The gardens were as awful as the hall. Every living creature had been slaughtered, soldiers, horses, even the goats the cook had kept for milk. All lay bloodless on the grass, eyes staring without seeing at the moon. Simon crumpled to his knees, dry sobs wracking through him. He wanted to be sick; his guts were twist ing like a nest of vipers, but his body refused to obey. He looked down at the wound in his arm where the female vampire had bitten him, or rather, the spot on his arm where a wound ought to have been. His sleeve was torn, the edges bloodied, but the flesh underneath was unmarked—no tearing in the skin, no bruise from the blow, remained. It wasn’t even sore anymore. With dizzy horror, he realized the rest of his wounds were the same, even his throat—he pressed a hand to the spot where Kivar had bitten him and found it whole.
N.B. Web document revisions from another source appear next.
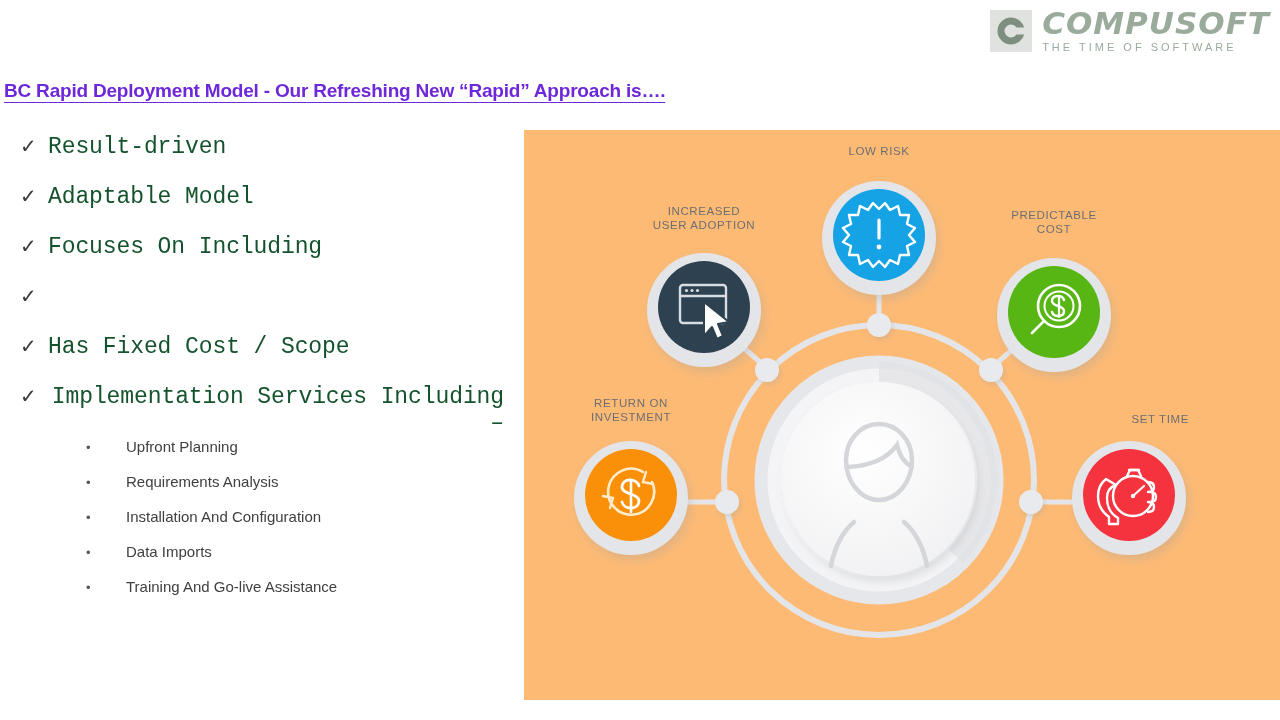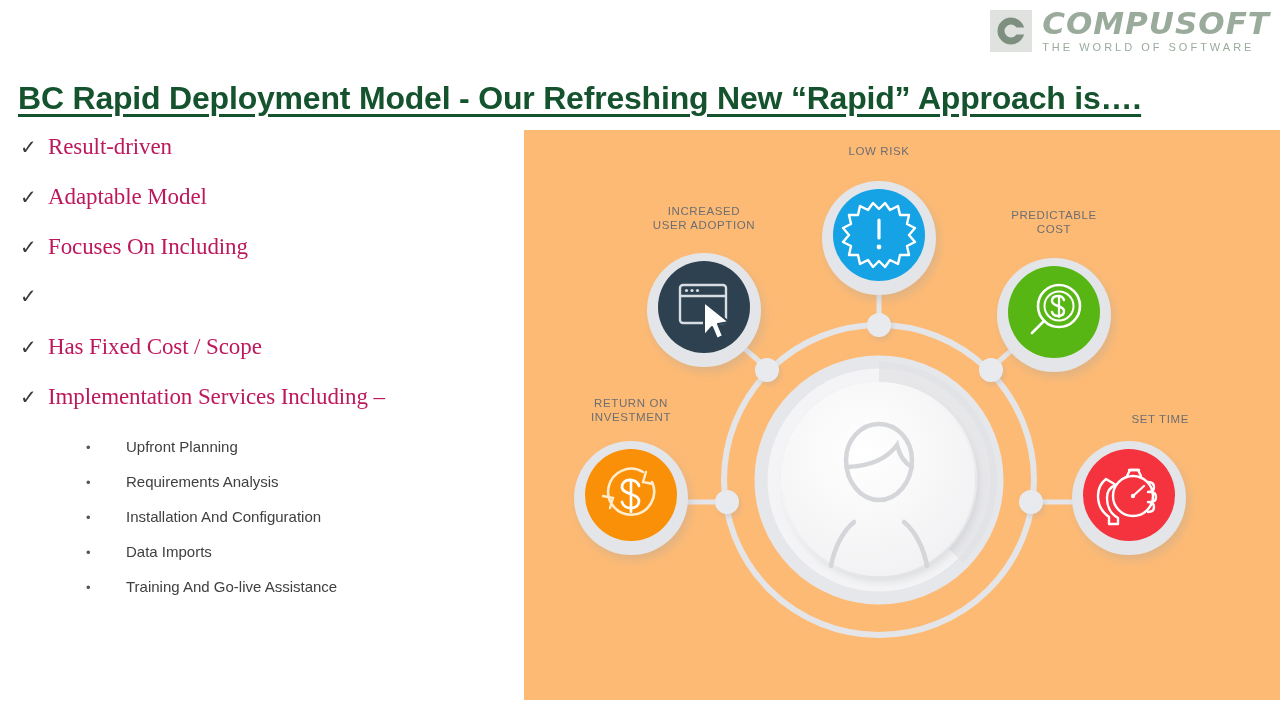"THE WORLD OF SOFTWARE" div.logo-tag { text: WORLD -> TIME }
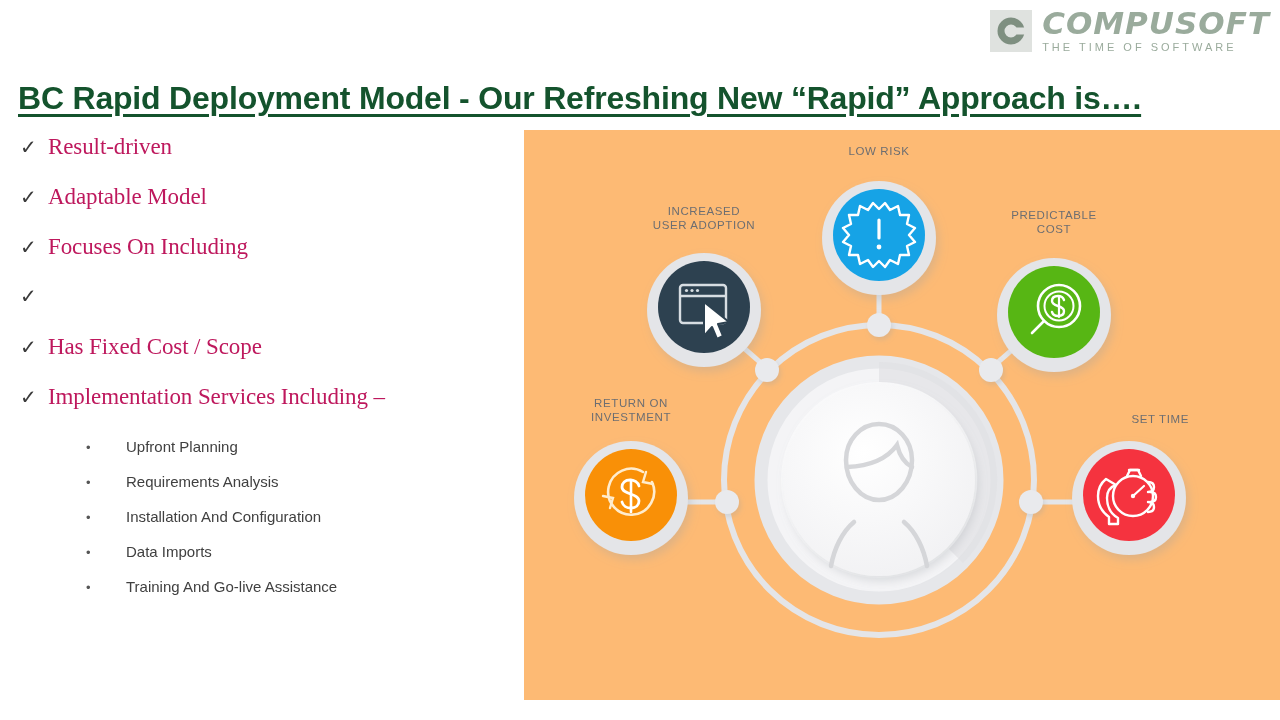"BC Rapid Deployment Model -" .slide-title { color: #14532d -> #6d28d9; font-size: 32px -> 19px; left: 18px -> 4px }
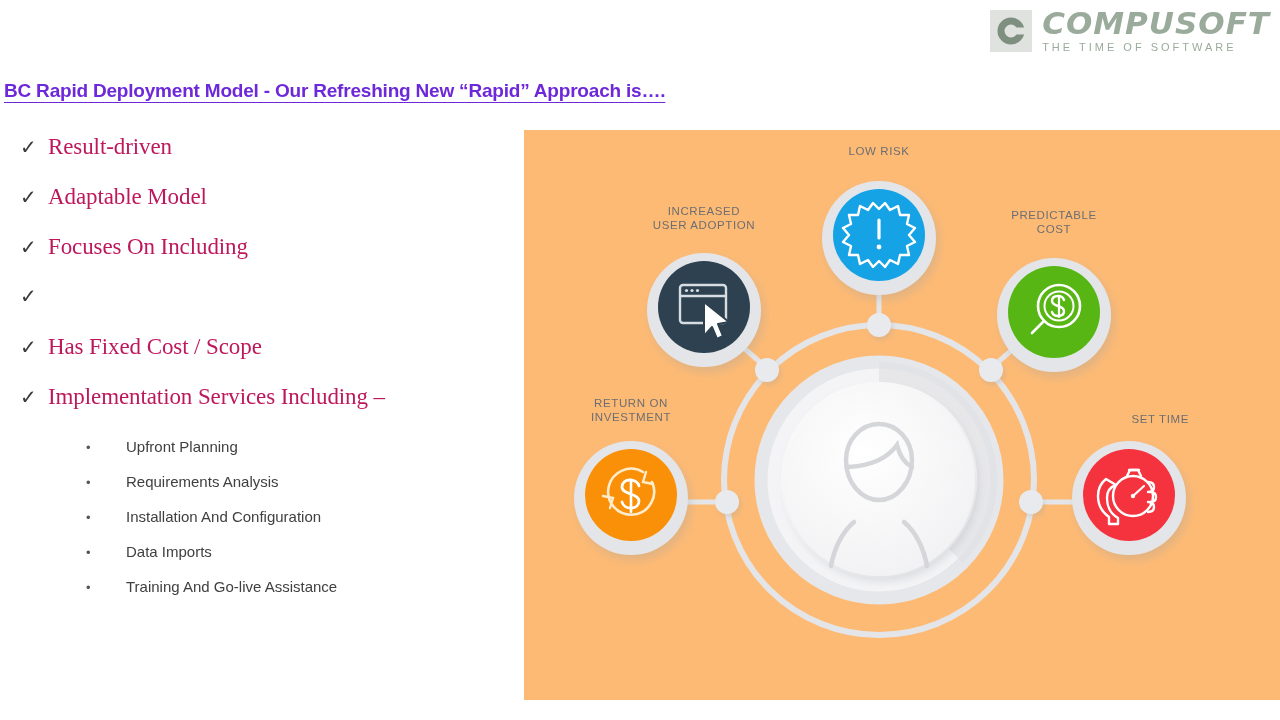"Result-driven" .bullet-text { color: #be185d -> #14532d; font-family: Liberation Serif, serif -> Liberation Mono, monospace; text-align: none -> right }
“Boy! Simon!” Sascha came staggering toward him, limping from a deep, bloody gash in his thigh. “Thank Christ, you are alive.” Simon climbed back to his feet, and the Russian embraced him like a long-lost brother. “Come.” Leaning on Simon for support, he led him toward the garden’s high stone gate. “We must leave here now.”
“Yes.” The roar of thunder filled his ears again as it had when Kivar had bitten him, the deafening drum of a heartbeat. “We have to go home.” He tried to think of Ireland, the green fields and the salt wind from the sea. But the heartbeat’s thunder filled his consciousness, not from himself this time but from Sascha, and a terrible thirst grew inside him, a hunger that consumed his every thought. “I want to go home.”
“I know, boy,” Sascha said, patting his cheek, smiling though his face was slick with sweat as if he were in pain. “So you will.” He stopped to lean on the gate, panting with exertion, and Simon could smell him, his sweat and his fear as delicious and inviting as the smell of roast venison after a long day’s fast. “Just give me one more moment.”
“It’s all right,” Simon answered, his own voice hollow in his ears. “I am all right.” The hunger was like a sword piercing his belly—he had never felt such hunger in his life. “I can carry you.”
“No,” Sascha said, waving him off—or so he thought Sascha must have said; it was becoming hard to hear anything over the pounding rhythm. He felt dizzy and drunk, but a strange, exhilarating strength was rushing through him, too. Indeed, he could have ripped the trees up by the roots, he felt so powerful.
“You are whole?” The Russian was staring at him in wonder. “How can that be?” Dear Sascha, his friend… he must save him. He put a hand on Sascha’s arm to hold him up, to support him. He was his only friend, the only other man left alive of their company; he must save him.